6. The three-dimensional identification method for convection-triggered gravity waves according to claim 4, characterized in that, Calculating the spectral slope matching degree of the gravity wave signal includes: The frequency range of the gravity wave signal Within the system, the filtered power spectral density is fitted with linear least squares in a double logarithmic coordinate system to obtain the slope of the fitted spectrum. Calculate the degree of matching between the slope of the fitted spectrum and the classical value of the linear theory of gravity waves.
7. The three-dimensional identification method for convection-triggered gravity waves according to claim 3, characterized in that, Calculating the vertical coherence of gravity waves between adjacent height layers includes: The time series of adjacent vertical layers in the time-domain gravity wave disturbance signal are standardized to obtain a standardized time series. Calculate the zero-lag correlation coefficient, sign consistency rate, and waveform similarity for standardized time series from adjacent vertical layers; The zero-hysteresis correlation coefficient, sign consistency rate, and waveform similarity are weighted and fused to obtain the vertical coherence of gravity waves.
8. The three-dimensional identification method for convection-triggered gravity waves according to claim 4, characterized in that, Calculating the frequency range matching degree of the gravity wave signal includes: Calculate the gravity wave signal in the frequency range The proportion of energy within the frequency band to the total energy of the entire frequency band is used as the frequency range matching degree.
9. The three-dimensional identification method for convection-triggered gravity waves according to any one of claims 1-8, characterized in that, After calculating the spectral slope matching degree of the gravity wave signal, the vertical coherence of the gravity waves between adjacent height layers, and the frequency range matching degree of the gravity wave signal, the method further includes: The spectral slope matching degree of the gravity wave signal, the vertical coherence of gravity waves between adjacent height layers, and the frequency range matching degree are fused with the microphysical field and dynamic field in the time-series vertical profile set for three-dimensional visualization.

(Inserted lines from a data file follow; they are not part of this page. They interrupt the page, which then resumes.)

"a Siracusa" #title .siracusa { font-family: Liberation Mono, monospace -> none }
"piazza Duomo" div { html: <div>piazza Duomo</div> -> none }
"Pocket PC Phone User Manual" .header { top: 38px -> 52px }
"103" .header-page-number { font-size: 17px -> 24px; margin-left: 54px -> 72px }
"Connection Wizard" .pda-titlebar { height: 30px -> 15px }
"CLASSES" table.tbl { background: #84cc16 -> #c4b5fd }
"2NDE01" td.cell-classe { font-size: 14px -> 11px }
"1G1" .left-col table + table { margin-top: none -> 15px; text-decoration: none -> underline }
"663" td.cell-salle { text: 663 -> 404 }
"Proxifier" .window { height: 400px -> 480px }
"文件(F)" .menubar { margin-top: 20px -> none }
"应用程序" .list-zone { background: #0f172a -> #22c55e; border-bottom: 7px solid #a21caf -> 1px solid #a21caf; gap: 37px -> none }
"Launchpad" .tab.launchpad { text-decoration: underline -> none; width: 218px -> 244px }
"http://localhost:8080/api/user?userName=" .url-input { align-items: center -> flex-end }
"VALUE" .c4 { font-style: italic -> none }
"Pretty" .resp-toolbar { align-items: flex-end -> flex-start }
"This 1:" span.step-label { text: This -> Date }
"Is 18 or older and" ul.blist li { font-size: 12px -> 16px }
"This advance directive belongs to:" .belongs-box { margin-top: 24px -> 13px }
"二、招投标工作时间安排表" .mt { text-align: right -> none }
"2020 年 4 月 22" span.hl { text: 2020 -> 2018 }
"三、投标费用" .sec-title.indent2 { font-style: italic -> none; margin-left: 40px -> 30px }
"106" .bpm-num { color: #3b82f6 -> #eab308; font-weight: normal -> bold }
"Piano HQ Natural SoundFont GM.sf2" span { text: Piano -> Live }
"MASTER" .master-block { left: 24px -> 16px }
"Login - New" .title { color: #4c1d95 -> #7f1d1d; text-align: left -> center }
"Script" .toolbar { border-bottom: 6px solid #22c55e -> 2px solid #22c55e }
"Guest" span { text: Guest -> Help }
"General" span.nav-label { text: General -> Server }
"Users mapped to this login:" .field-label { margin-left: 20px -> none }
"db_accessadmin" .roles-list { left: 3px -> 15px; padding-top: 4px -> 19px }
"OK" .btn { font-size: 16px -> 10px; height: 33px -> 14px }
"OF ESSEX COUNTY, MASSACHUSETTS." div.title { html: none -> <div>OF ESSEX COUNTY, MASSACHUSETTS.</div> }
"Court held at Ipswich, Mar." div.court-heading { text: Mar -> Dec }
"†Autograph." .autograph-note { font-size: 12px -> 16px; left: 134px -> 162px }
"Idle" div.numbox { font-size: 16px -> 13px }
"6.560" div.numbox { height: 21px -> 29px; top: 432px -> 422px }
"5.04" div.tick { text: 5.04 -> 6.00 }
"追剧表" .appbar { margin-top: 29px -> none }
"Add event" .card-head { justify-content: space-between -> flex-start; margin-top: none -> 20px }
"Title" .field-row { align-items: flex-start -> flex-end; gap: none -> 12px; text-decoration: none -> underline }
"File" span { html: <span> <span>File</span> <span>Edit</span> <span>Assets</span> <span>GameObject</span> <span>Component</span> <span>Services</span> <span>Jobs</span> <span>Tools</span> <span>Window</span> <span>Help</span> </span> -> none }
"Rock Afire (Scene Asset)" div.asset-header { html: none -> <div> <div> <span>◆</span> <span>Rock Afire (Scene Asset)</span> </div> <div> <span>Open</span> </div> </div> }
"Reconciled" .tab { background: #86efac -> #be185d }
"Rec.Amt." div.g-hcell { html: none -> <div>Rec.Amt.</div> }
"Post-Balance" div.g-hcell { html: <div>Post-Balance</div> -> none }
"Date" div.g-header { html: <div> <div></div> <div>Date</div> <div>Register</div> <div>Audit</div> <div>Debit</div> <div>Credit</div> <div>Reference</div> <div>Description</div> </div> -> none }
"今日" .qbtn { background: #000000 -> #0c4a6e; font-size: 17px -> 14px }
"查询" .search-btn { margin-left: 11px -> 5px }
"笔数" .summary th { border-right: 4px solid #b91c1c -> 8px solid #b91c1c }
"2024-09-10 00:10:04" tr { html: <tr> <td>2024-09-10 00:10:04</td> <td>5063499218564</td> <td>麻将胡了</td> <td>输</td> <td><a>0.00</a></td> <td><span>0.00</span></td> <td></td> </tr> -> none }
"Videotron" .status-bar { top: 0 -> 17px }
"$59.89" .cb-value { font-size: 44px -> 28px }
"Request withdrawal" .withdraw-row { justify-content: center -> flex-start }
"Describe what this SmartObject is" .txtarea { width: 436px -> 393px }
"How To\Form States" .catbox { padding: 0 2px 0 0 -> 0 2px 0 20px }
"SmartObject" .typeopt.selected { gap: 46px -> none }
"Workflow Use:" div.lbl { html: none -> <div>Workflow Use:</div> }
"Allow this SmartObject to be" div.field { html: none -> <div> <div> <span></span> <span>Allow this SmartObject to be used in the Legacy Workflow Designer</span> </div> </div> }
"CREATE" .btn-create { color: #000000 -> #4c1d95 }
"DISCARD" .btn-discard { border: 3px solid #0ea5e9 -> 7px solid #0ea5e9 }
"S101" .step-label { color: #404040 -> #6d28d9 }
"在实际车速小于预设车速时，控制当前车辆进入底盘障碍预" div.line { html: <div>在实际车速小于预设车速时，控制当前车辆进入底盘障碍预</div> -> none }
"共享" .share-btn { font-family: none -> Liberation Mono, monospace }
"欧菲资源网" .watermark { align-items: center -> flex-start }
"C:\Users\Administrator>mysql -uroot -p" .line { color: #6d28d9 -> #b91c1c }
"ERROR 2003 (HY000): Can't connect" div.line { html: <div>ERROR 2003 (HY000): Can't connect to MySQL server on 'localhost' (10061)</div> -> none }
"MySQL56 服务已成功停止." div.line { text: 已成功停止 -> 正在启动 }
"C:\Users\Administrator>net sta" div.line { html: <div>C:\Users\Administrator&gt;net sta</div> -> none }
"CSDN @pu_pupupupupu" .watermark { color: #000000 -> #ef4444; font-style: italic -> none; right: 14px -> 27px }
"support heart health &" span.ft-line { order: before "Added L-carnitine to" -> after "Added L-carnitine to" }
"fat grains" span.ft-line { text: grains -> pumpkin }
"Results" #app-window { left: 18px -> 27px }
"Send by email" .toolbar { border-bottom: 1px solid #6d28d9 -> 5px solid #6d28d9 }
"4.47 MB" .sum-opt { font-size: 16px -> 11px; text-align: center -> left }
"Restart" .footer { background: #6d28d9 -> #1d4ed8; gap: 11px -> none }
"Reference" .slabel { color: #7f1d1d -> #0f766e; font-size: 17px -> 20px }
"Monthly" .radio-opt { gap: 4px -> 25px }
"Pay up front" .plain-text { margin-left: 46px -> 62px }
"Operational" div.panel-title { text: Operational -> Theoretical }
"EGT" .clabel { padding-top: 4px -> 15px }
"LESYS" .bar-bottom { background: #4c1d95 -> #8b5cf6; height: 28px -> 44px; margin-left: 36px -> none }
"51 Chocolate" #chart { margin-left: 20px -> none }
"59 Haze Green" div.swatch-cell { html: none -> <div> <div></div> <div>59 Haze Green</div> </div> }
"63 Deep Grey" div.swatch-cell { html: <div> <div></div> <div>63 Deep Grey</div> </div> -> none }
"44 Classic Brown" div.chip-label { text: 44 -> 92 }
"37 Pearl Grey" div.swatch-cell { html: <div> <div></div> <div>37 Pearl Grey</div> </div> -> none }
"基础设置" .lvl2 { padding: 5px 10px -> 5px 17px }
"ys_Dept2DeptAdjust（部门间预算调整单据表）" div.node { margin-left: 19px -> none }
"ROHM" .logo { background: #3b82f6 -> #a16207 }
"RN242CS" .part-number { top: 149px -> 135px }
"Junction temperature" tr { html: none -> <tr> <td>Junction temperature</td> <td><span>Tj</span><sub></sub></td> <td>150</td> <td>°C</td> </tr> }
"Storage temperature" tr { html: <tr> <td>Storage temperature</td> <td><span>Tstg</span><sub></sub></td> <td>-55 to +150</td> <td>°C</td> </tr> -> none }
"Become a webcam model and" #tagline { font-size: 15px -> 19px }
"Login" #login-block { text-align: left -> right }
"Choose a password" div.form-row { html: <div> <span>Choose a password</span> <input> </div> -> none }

10. A convection-triggered gravity wave three-dimensional recognition device, characterized in that, include: The identification module is used to fuse multi-source meteorological observation data to generate three-dimensional grid data, and to identify the movement path of the convective system based on the three-dimensional grid data; The sampling module is used to perform vertical profile sampling on the three-dimensional grid data within a preset statistical radius along the movement path to obtain a time-series vertical profile set containing dynamic and microphysical parameters. The analysis module is used to perform physically constrained spectral filtering and wavenumber spectrum analysis on the mid-β-scale vertical wind shear time-series vertical profiles in the time-series vertical profile set to extract gravity wave signals. The matching module is used to calculate the spectral slope matching degree, the vertical coherence of gravity waves between adjacent height layers, and the frequency range matching degree of the gravity wave signal. Based on the spectral slope matching degree, vertical coherence, and frequency range matching degree, the overall confidence level of the gravity wave signal is obtained.